We need parallelism to finish in reasonable time.

The Cost Wall¶

GPU-hours are expensive. Inefficiency is waste. If we achieve only 40% of peak FLOP/s due to poor parallelization, we're burning 60% of our compute budget.

The economic imperative is clear: understand the mathematics of distributed training, or pay for ignorance.

The Thesis¶

This book's central claim:

Every parallelism strategy exploits a mathematical property of the computation. The optimal distribution follows from understanding which operations can be decomposed and which must be synchronized.

We will derive—not just describe—each parallelism strategy from the mathematical property that enables it:

Strategy	Mathematical Property	Key Operation
Data Parallelism	Associativity	Gradient accumulation
Tensor Parallelism	Linearity	Matrix multiplication
Pipeline Parallelism	Separability	Layer composition
Sequence Parallelism	Decomposability	Attention computation
Expert Parallelism	Sparsity	Conditional routing

Concepts at a Glance¶

This book introduces many specialized terms. Here's a preview of the core vocabulary—each concept receives full treatment in later chapters, but early familiarity helps:

Concept	Intuition	Detailed Coverage
Data Parallelism	Replicate the model across GPUs; each processes different data; gradients are averaged	Chapter 14
Tensor Parallelism	Split individual matrix operations across GPUs; requires fast interconnects	Chapter 15
Pipeline Parallelism	Divide layers across GPUs; data flows through stages	Chapter 16
AllReduce	A collective operation that sums values across all GPUs and distributes the result back to everyone	Chapter 11
ZeRO	Memory optimization that shards optimizer states, gradients, or parameters across data-parallel replicas	Chapter 20
Activation Checkpointing	Trade compute for memory by discarding intermediate activations and recomputing them during backpropagation	Chapter 21
MFU (Model FLOP Utilization)	Fraction of theoretical peak FLOP/s actually achieved; the key efficiency metric	Chapter 13
Mixed Precision	Use FP16/BF16 for speed while maintaining FP32 master weights for numerical stability	Chapter 30 (Part VII)

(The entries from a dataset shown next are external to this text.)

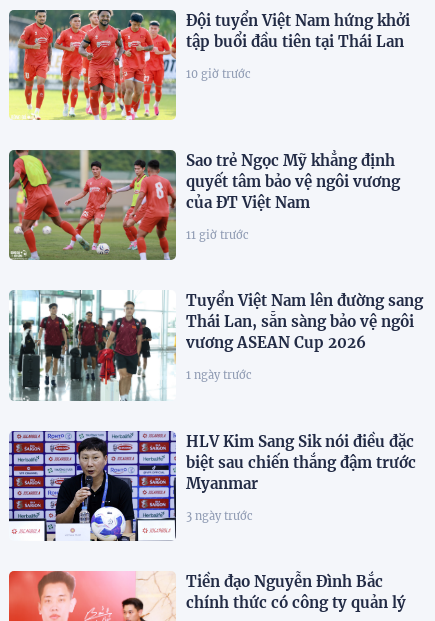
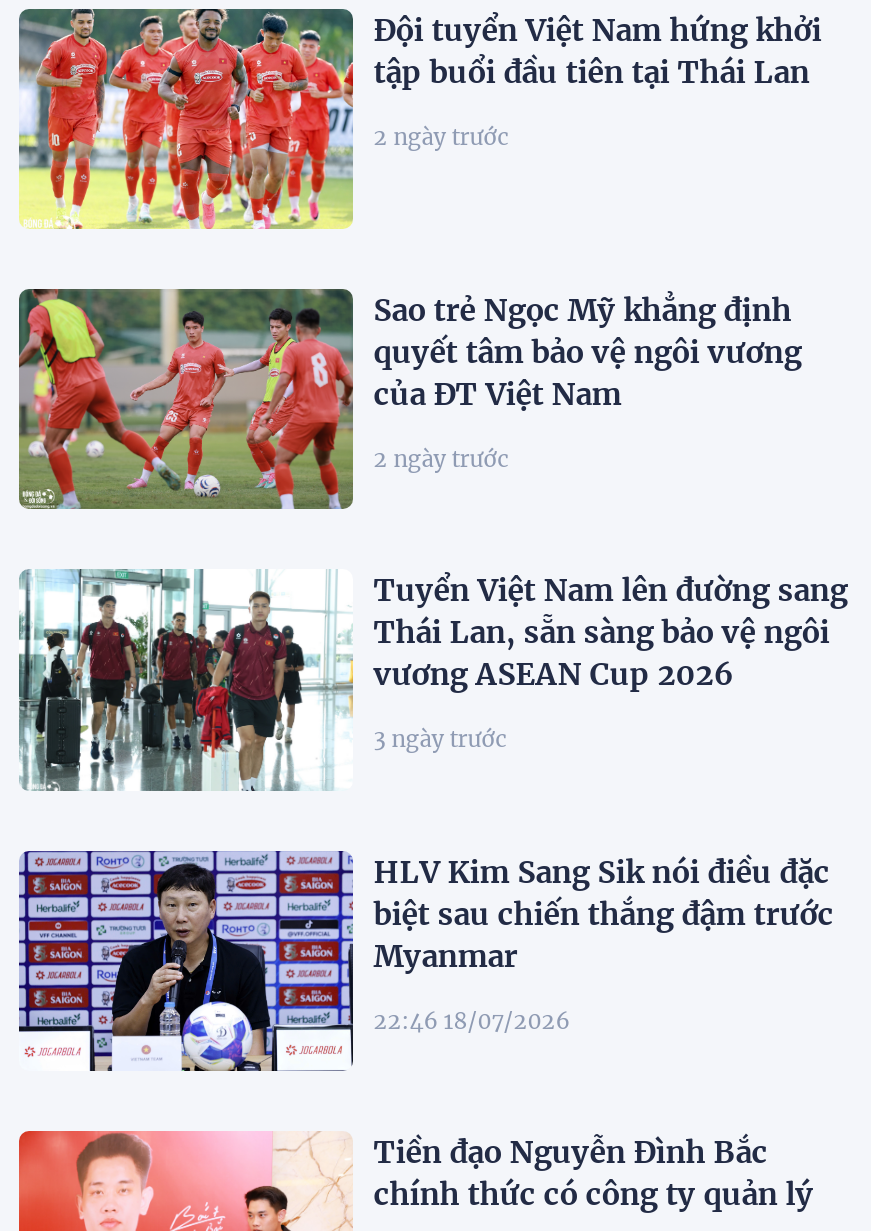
- 10 giờ trước
+ 2 ngày trước

- 11 giờ trước
+ 2 ngày trước

- 1 ngày trước
+ 3 ngày trước

- 3 ngày trước
+ 22:46 18/07/2026
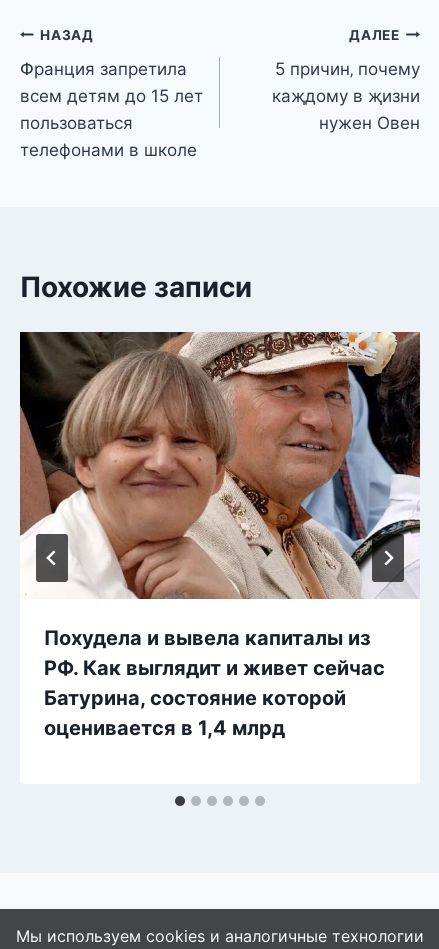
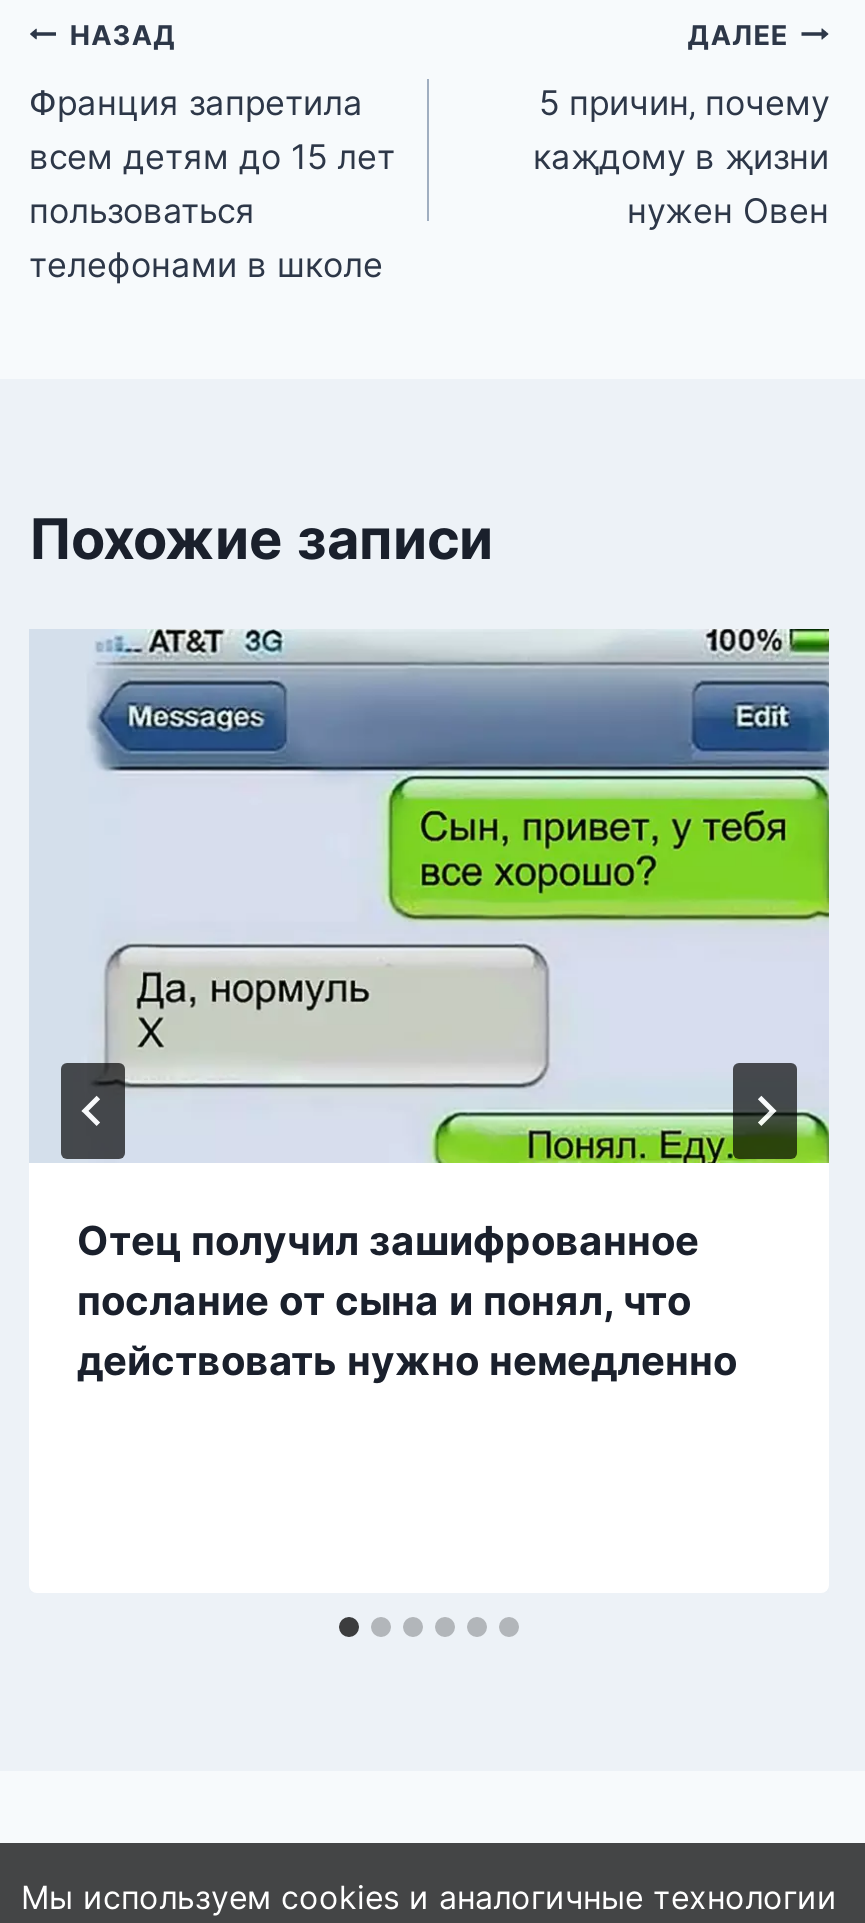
- [image]
- Похудела и вывела капиталы из
- РФ. Как выглядит и живет сейчас
- Батурина, состояние которой
- оценивается в 1,4 млрд
+ [image]
+ Отец получил зашифрованное
+ послание от сына и понял, что
+ действовать нужно немедленно
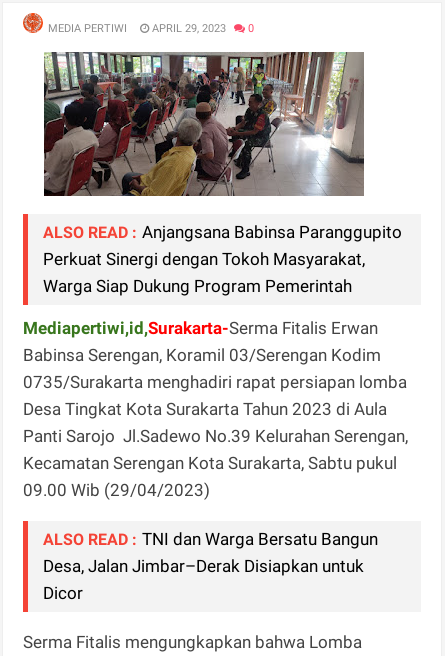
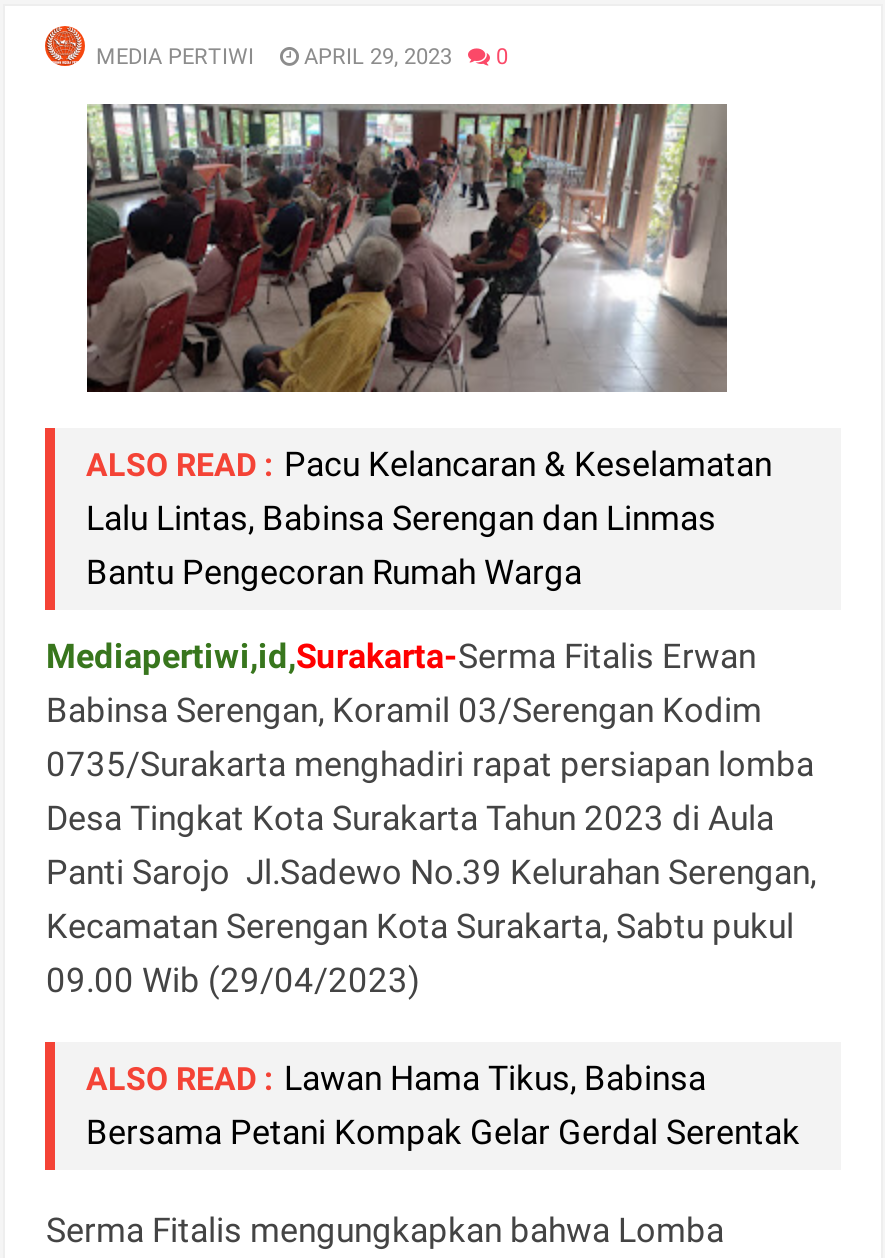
- ALSO READ : Anjangsana Babinsa Paranggupito
- Perkuat Sinergi dengan Tokoh Masyarakat,
- Warga Siap Dukung Program Pemerintah
+ ALSO READ : Pacu Kelancaran & Keselamatan
+ Lalu Lintas, Babinsa Serengan dan Linmas
+ Bantu Pengecoran Rumah Warga

- ALSO READ : TNI dan Warga Bersatu Bangun
- Desa, Jalan Jimbar–Derak Disiapkan untuk
- Dicor
+ ALSO READ : Lawan Hama Tikus, Babinsa
+ Bersama Petani Kompak Gelar Gerdal Serentak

Don't worry if these don't fully click yet—each will become concrete through derivations and examples.

The Extended Roofline¶

The original roofline model shows performance bounded by compute or memory bandwidth. For distributed training, we add a third ceiling: network bandwidth.

Performance (FLOP/s)
       ^
       |     _______________  Compute ceiling (peak FLOP/s)
       |    /
       |   /________________  Memory ceiling (bytes/s × arithmetic intensity)
       |  /
       | /_________________  Network ceiling (bytes/s × communication intensity)
       |/
       +-----------------------> Arithmetic Intensity (FLOPs/byte)

Here, "intensity" refers to FLOPs per byte moved for the relevant resource (memory or network).

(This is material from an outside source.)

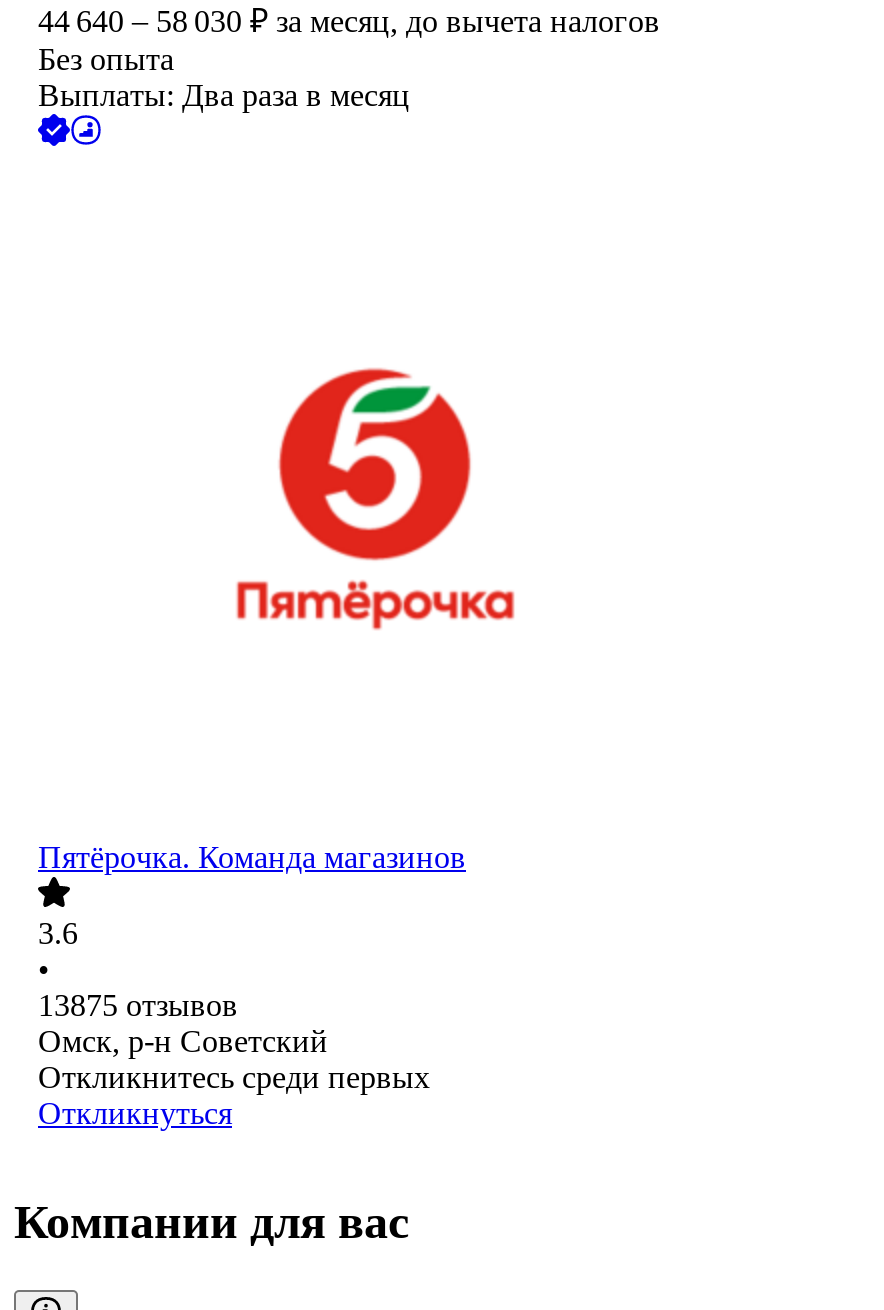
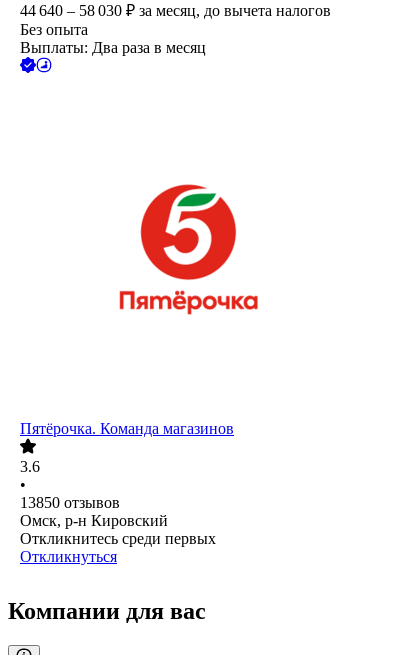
- 13875 отзывов
+ 13850 отзывов

- Омск, р-н Советский
+ Омск, р-н Кировский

In practice, distributed training is often communication-bound at scale, though memory- and compute-bound regimes still appear depending on batch size and kernel mix. Understanding this changes everything about how we design systems.

What We'll Build¶

By the end of this book, you'll have:

Mental models for reasoning about any distributed configuration
Estimation skills to predict throughput from first principles
Derivation ability to understand new techniques as they emerge
Debugging intuition to identify bottlenecks quickly

Let's begin with the foundations.

Exercises¶

Calculate the total memory required to train a 13B parameter model with mixed precision training using Adam optimizer. How many H100 GPUs (80GB each) would you need at minimum just to hold the model state?

Solution

Memory breakdown for mixed precision with Adam:

\[\text{Memory} = 2\Psi + 2\Psi + 12\Psi = 16\Psi \text{ bytes}\]

For 13B parameters:

\[\text{Memory} = 16 \times 13 \times 10^9 = 208 \text{ GB}\]

Minimum GPUs needed:

\[\text{GPUs} = \lceil \frac{208 \text{ GB}}{80 \text{ GB}} \rceil = 3 \text{ GPUs}\]

In practice, you'd need more to account for activations, batch data, and framework overhead. A typical choice would be 4-8 GPUs.

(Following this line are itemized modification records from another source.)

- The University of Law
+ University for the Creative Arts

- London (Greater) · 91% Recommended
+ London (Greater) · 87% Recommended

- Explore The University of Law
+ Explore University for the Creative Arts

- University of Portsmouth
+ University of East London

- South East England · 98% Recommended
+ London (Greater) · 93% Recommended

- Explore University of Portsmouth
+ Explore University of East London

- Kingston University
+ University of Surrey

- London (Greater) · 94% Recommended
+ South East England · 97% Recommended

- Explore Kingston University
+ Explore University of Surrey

You want to train a 7B parameter model on 2 trillion tokens. Using a single H100 (~989 TFLOP/s dense FP16/BF16), how long would training take assuming 50% of peak utilization? Express your answer in days.

Solution

Training time formula:

\[T = \frac{6 \cdot \Psi \cdot D}{F \cdot \eta}\]

Where $\eta$ is the utilization factor (0.5).

Calculation:

\[T = \frac{6 \times 7 \times 10^9 \times 2 \times 10^{12}}{989 \times 10^{12} \times 0.5}\]

\[T = \frac{84 \times 10^{21}}{494.5 \times 10^{12}} = 169.8 \times 10^6 \text{ seconds}\]

Converting to days:

\[T = \frac{169.8 \times 10^6}{86400} \approx 1965 \text{ days} \approx 5.4 \text{ years}\]

This is why we need hundreds of GPUs—to reduce this to weeks or months.

A training run achieves 35% Model FLOP Utilization (MFU). If you're paying $2 per GPU-hour, what fraction of your compute budget is being "wasted" on inefficiency? If the total training cost is $10 million, how much money is lost to this inefficiency?

Solution

Efficiency analysis:

At 35% MFU, 65% of theoretical compute capacity is unused.

However, "waste" depends on what's achievable. State-of-the-art distributed training typically achieves 40-50% MFU due to fundamental overheads (communication, memory bandwidth limits, pipeline bubbles).

If we assume 50% MFU is achievable:

Current efficiency: 35%
Achievable efficiency: 50%
Relative waste: $\frac{50\% - 35\%}{50\%} = 30\%$

Cost of inefficiency:

\[\text{Wasted cost} = \$10M \times 0.30 = \$3M\]

Key insight: Improving from 35% to 50% MFU would either save $3M or equivalently allow 43% more training for the same budget.

Key Takeaways¶

Training compute is dominated by $6\Psi D$: Parameter count and token count set the irreducible FLOP budget.
Wall-clock time is a utilization problem: MFU and parallelism are the levers that turn years into weeks.
Budget waste is often performance, not hardware: Small MFU gains translate to millions of dollars at scale.